So how are we doing when it comes to caching 3rd party content? Below is a list of the top 30 most-used resources according to the HTTP Archive. These are the resources that were used the most across the world’s top 50K web pages. The max-age value (in hours) is also shown.
- http://www.google-analytics.com/ga.js (2 hours)
- (8760 hours)
- http://pagead2.googlesyndication.com/pagead/js/r20120208/r20110914/show_ads_impl.js (336 hours)
- http://pagead2.googlesyndication.com/pagead/render_ads.js (336 hours)
- http://pagead2.googlesyndication.com/pagead/show_ads.js (1 hour)
- https://apis.google.com/_/apps-static/_/js/gapi/gcm_ppb,googleapis_client,plusone/[…] (720 hours)
- http://pagead2.googlesyndication.com/pagead/osd.js (24 hours)
- http://pagead2.googlesyndication.com/pagead/expansion_embed.js (24 hours)
- https://apis.google.com/js/plusone.js (1 hour)
- http://googleads.g.doubleclick.net/pagead/drt/s?safe=on (1 hour)
- (3825 hours)
- http://connect.facebook.net/rsrc.php/v1/yQ/r/f3KaqM7xIBg.swf (164 hours)
- https://ssl.gstatic.com/s2/oz/images/stars/po/Publisher/sprite2.png (8760 hours)
- https://apis.google.com/_/apps-static/_/js/gapi/googleapis_client,iframes_styles[…] (720 hours)
- http://static.ak.fbcdn.net/rsrc.php/v1/yv/r/ZSM9MGjuEiO.js (8742 hours)
- http://static.ak.fbcdn.net/rsrc.php/v1/yx/r/qP7Pvs6bhpP.js (8699 hours)
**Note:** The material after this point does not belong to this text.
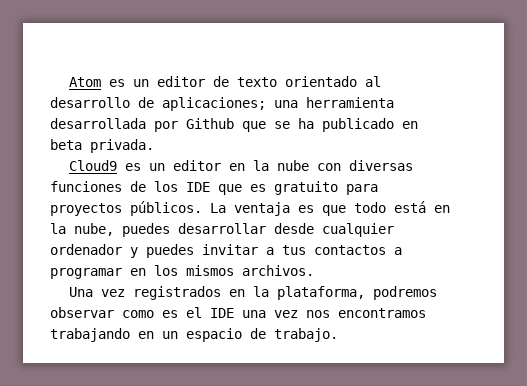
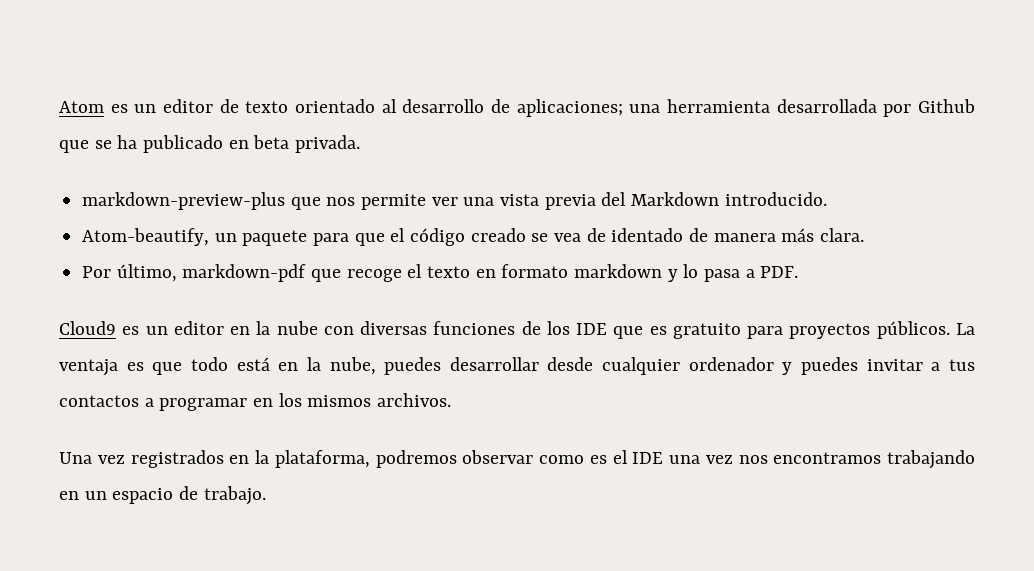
+ markdown-preview-plus que nos permite ver una vista previa del Markdown introducido.
+ Atom-beautify, un paquete para que el código creado se vea de identado de manera más clara.
+ Por último, markdown-pdf que recoge el texto en formato markdown y lo pasa a PDF.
- https://plusone.google.com/_/apps-static/_/ss/plusone/[…] (720 hours)
- http://b.scorecardresearch.com/beacon.js (336 hours)
- http://static.ak.fbcdn.net/rsrc.php/v1/yx/r/lP_Rtwh3P-S.css (8710 hours)
- http://static.ak.fbcdn.net/rsrc.php/v1/yA/r/TSn6F7aukNQ.js (8760 hours)
- http://static.ak.fbcdn.net/rsrc.php/v1/yk/r/Wm4bpxemaRU.js (8702 hours)
- http://static.ak.fbcdn.net/rsrc.php/v1/yZ/r/TtnIy6IhDUq.js (8699 hours)
- http://static.ak.fbcdn.net/rsrc.php/v1/yy/r/0wf7ewMoKC2.css (8699 hours)
- http://static.ak.fbcdn.net/rsrc.php/v1/yO/r/H0ip1JFN_jB.js (8760 hours)
- http://platform.twitter.com/widgets/hub.1329256447.html (87659 hours)
- (8699 hours)
- http://platform.twitter.com/widgets.js (1 hour)
- https://plusone.google.com/_/apps-static/_/js/plusone/[…] (720 hours)
- http://pagead2.googlesyndication.com/pagead/js/graphics.js (24 hours)
- http://s0.2mdn.net/879366/flashwrite_1_2.js (720 hours)
There are some interesting patterns.
- simple URLs have short cache times – Some resources have very short cache times, e.g., ga.js (1), show_ads.js (5), and twitter.com/widgets.js (27). Most of the URLs for these resources are very simple (no querystring or URL “fingerprints”) because these resource URLs are part of the snippet that website owners paste into their page. These “bootstrap” resources are given short cache times because there’s no way for the resource URL to be changed if there’s an emergency fix – instead the cached resource has to expire in order for the emergency update to be retrieved.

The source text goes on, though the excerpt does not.